A Russian TU-95 bomber flies through airspace northwest of Okinoshima island, August 22, 2013. Two of the bombers recently flew a mission from an airbase in Indonesia. Defense Ministry of Japan/Handout via Reuters

An Australian air force base spent a "short period" in early December in a state of "increased readiness" because of nearby activity by Russian nuclear-capable bombers, reports say.

According to the ABC news network, staff at RAAF Base Darwin, in Australia's Northern Territory, were put in a state of heightened alert during Russian military exercises based out of the Biak airbase in Indonesia, relatively nearby across the Indian Ocean.

Russia's Ministry of Defense has said that it deployed bombers that "carried out [an] air alert mission over neutral waters of south Pacific Ocean."

The two nuclear-capable Tu-95 aircraft flew on patrol over the South Pacific for the first time during the five-day deployment that included an eight-hour flight by the bombers and saw more than 100 Russian staff stationed at the Indonesian base.

The planes arrived after two Ilyushin-76 transporters, which landed on the island on Dec. 4, bringing with them 81 Russian men and women.

Peter Jennings, Executive Director of the Australian Strategic Policy Institute, told ABC that he thinks the Australian Defense Department might be afraid that Russia's forces were collecting intelligence while on their trip to the region.

"For the Russians to send a couple of aircraft this far down south I think is really proving it's got the capacity for that long-range reach," he said.

"It doesn't surprise me in the least that our own military forces raised their alert levels in response.

"I'm sure there would have been concerns about Russian intelligence gathering because they wouldn't have come this far south without wanting to look at the one significant [U.S.] allied presence in this part of the world, which operates out of [RAAF Base] Darwin and RAAF Base Tindall a little further south."

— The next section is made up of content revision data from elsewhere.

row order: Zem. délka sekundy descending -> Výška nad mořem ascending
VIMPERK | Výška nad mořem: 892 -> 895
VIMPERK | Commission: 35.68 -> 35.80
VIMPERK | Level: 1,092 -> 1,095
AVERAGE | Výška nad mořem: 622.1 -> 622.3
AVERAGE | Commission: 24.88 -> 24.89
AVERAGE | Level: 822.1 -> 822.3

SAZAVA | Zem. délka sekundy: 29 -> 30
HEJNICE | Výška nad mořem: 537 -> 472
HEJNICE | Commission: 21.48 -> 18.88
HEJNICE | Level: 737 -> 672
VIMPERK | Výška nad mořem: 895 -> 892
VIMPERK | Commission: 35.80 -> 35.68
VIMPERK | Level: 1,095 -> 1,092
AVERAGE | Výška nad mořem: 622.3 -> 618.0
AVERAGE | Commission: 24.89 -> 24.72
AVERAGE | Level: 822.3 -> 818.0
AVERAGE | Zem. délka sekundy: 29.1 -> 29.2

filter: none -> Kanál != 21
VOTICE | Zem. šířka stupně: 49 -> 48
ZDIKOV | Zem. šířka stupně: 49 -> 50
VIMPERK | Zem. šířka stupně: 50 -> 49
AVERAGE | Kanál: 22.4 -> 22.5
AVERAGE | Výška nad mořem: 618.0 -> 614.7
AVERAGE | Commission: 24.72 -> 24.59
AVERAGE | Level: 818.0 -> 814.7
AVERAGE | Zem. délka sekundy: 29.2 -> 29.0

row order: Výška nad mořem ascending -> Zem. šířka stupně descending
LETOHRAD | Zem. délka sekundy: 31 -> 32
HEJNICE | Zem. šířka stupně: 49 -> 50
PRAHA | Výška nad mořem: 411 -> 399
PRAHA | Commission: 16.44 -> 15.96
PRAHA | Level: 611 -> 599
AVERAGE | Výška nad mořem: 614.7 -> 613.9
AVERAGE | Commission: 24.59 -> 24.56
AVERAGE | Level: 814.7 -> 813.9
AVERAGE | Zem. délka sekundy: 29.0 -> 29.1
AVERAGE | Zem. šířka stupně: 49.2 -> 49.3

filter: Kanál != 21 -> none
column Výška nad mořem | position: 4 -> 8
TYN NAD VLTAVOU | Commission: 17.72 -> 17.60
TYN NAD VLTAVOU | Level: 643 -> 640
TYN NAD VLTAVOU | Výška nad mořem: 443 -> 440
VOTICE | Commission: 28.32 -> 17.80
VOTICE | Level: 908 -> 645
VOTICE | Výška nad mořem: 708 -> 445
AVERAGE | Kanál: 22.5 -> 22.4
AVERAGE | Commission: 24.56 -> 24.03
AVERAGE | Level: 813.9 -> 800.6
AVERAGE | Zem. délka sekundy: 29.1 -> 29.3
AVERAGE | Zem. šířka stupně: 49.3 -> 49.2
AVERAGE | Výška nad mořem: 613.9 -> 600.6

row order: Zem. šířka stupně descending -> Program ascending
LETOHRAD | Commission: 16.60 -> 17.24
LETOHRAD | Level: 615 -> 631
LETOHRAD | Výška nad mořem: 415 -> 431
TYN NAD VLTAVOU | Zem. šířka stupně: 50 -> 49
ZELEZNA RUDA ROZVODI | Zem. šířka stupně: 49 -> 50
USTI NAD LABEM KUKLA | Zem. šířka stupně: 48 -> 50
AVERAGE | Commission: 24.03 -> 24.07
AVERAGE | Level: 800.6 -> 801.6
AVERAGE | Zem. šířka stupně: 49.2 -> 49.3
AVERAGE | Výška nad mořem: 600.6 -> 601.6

In a statement, Australia's Defense Department chose not to comment specifically on the Russian activity, but said that "the ADF maintains appropriate levels of readiness and posture to respond to evolving circumstances."

It also said that "in early December there was a brief period of increased readiness" at Darwin. The ministry said that the base was never locked down.

In a foreign policy white paper published in November, Australia's government warned that "Given its international role and reach, Russia's policies affect Australia both directly and indirectly."

"We will deal carefully with Russia to advance our interests where we see scope," it said, "equally, Australia will work with partners to resist Russia's conduct when it is inimical to global security."